Like all studies, the present has limitations. First, the participants were all of Caucasian origin; therefore, the results of this study did not extend beyond this ethnicity. Second, although we used the most common SNP genes and Caucasian mtDNA haplogroups associated with OA, others could also be tested. Third, for some SNP genes, the number of participants having a specific allele was limited (Additional file 1: Fig. S1). Fourth, although unbiased evaluation of models in training and testing stages were confirmed by tenfold cross-validation, one might argue that the results from the OAI cohort be optimistic in forecasting PVBSP as a nested cross-validation could have been used. However, this concern is alleviated by the validation analysis using an independent external cohort in which an excellent accuracy was obtained for both developed ML models. Fifth, we acknowledge that one of the important challenges in performing this study was the proximity of the results in the development of the models, and more specifically, in the sensitivity analysis. Hence, the results of the different models for SNP genes and mtDNA haplogroups/clusters were very close, and the important variables were selected based on small differences using both training and testing stages. However, by doing this, we were able to decrease the number of variables from 12 to only five or six, while maintaining high accuracies for the models.

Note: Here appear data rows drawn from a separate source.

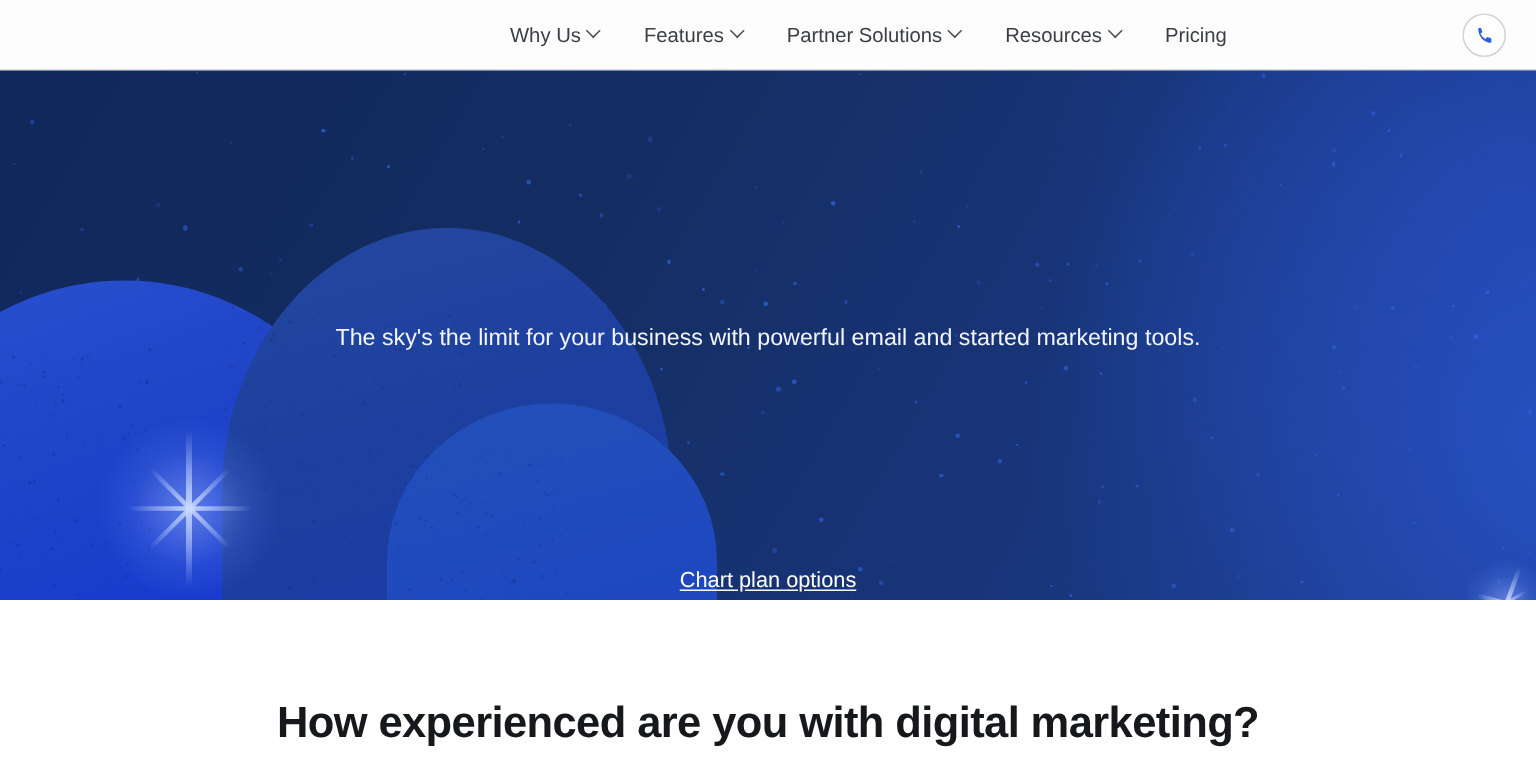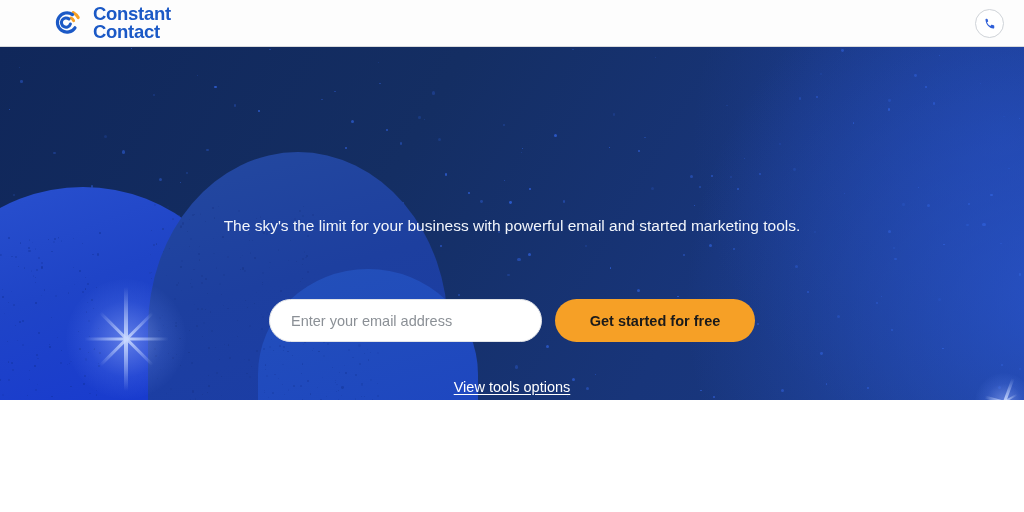--- a/index.html
+++ b/index.html
@@ -155,35 +155,42 @@
     font-size:29px; font-weight:bold; letter-spacing:-0.4px;
   }
 </style>
 </head>
 <body>
 
 <div id="page">
 
   <div class="header">
 
-    <div class="logo-wrap">
-      <div class="logo-mark">
-        <svg width="36" height="36" viewBox="0 0 36 36" aria-hidden="true">
-          <path d="M23.2 7.6a12.6 12.6 0 0 1 5.0 5.0" stroke="#f6a026" stroke-width="3.1" fill="none" stroke-linecap="round"></path>
-          <path d="M21.0 13.0a6.6 6.6 0 0 1 2.6 2.6" stroke="#f6a026" stroke-width="3.0" fill="none" stroke-linecap="round"></path>
-          <path d="M25.0 22.8A9.6 9.6 0 1 1 22.5 9.6" stroke="#1b59c6" stroke-width="3.2" fill="none" stroke-linecap="round"></path>
-          <path d="M20.4 19.0a4.6 4.6 0 1 1-1.4-5.0" stroke="#1b59c6" stroke-width="3.0" fill="none" stroke-linecap="round"></path>
-        </svg>
-      </div>
-      <div class="logo-text">
-        <span>Constant</span>
-        <span>Contact</span>
+
+    <div class="nav">
+      <div class="nav-item">
+        <span>Why Us</span>
+        <span class="chev"></span>
+      </div>
+      <div class="nav-item">
+        <span>Features</span>
+        <span class="chev"></span>
+      </div>
+      <div class="nav-item">
+        <span>Partner Solutions</span>
+        <span class="chev"></span>
+      </div>
+      <div class="nav-item">
+        <span>Resources</span>
+        <span class="chev"></span>
+      </div>
+      <div class="nav-item">
+        <span>Pricing</span>
       </div>
     </div>
-
 
     <div class="phone-btn">
       <svg width="14" height="14" viewBox="0 0 24 24" aria-hidden="true">
         <path d="M6.6 2.8c.6 0 1.1.4 1.3 1l.9 3c.2.6 0 1.2-.5 1.5l-1.5 1a13 13 0 0 0 6 6l1-1.5c.3-.5.9-.7 1.5-.5l3 .9c.6.2 1 .7 1 1.3v2.9c0 .9-.8 1.6-1.7 1.5C10.7 19.2 4.8 13.3 4.2 4.4c0-.9.6-1.6 1.5-1.6z" fill="#2f5fd8"></path>
       </svg>
     </div>
   </div>
 
   <div class="hero">
 
@@ -830,26 +837,25 @@
     <div class="glow-star" style="left:975px; top:326px; width:58px; height:58px;">
       <div class="g" style="width:58px;height:58px;"></div>
       <div class="spike" style="width:3px;height:50px;margin-left:-1.5px;margin-top:-25px;transform:rotate(20deg);"></div>
       <div class="spike" style="width:2.5px;height:40px;margin-left:-1.25px;margin-top:-20px;transform:rotate(105deg);"></div>
       <div class="spike" style="width:2px;height:30px;margin-left:-1px;margin-top:-15px;transform:rotate(60deg);"></div>
     </div>
 
     <div class="hero-inner">
       <div class="subhead">The sky's the limit for your business with powerful email and started marketing tools.</div>
 
-      <div class="form-row">
-        <input class="email-input" type="text" placeholder="Enter your email address" style="">
-        <button class="cta-btn">Get started for free</button>
-      </div>
 
 
       <div class="plan-link">
-        <a href="#">View tools options</a>
+        <a href="#">Chart plan options</a>
       </div>
     </div>
   </div>
 
+  <div class="lower">
+    <div class="section-title">How experienced are you with digital marketing?</div>
+  </div>
 
 </div>
 
 </body></html>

Results from this study are translational for Caucasians at risk of structural progressive knee OA and could have high and direct clinical relevance as they could improve clinical prognosis with real-time patient monitoring. The next step will be to transform these automated models of OA knee structural progressors into an application that will make it practical for use by clinicians for a given patient. These models could be used early during the OA process and guide clinicians to adapt the therapeutic strategy to improve long-term harmful outcomes. In addition, they could assist in the design of knee DMOAD clinical trials. As the disease progression may be slow for many OA patients, DMOAD trials require extremely large numbers of patients and longer follow-up periods. However, stratifying patients who will likely have more rapid knee structural progression would result in enriched trials with appropriate patients as a result of discriminating potential responders from non-responders for a given therapeutic approach. Such a selection of OA patients, which at present is a major hurdle for DMOAD clinical trials, would result in lower trial costs, opportunities for testing more products, and faster end results.

Conclusions

Understanding the links between efficient therapies and customized treatment plans in OA requires the ability to subgroup the patients at an early stage of the disease. ML provides reliable methodologies to classify these patients for tailoring decisions/treatments to individuals and to improve the recruitment of the right patient for a clinical trial. This study introduces a novel source of decision support in precision medicine in which, for the first time, two models consisting of (i) age, BMI, TP63, DUS4L, GDF5, and FTO and (ii) age, BMI, mtDNA haplogroup, FTO, and SUPT3H with the latter having one less variable are considered the optimum one. Such a framework would benefit Caucasian patients at risk of structural progressive knee OA, as it will personalize and improve the care of patients with knee OA.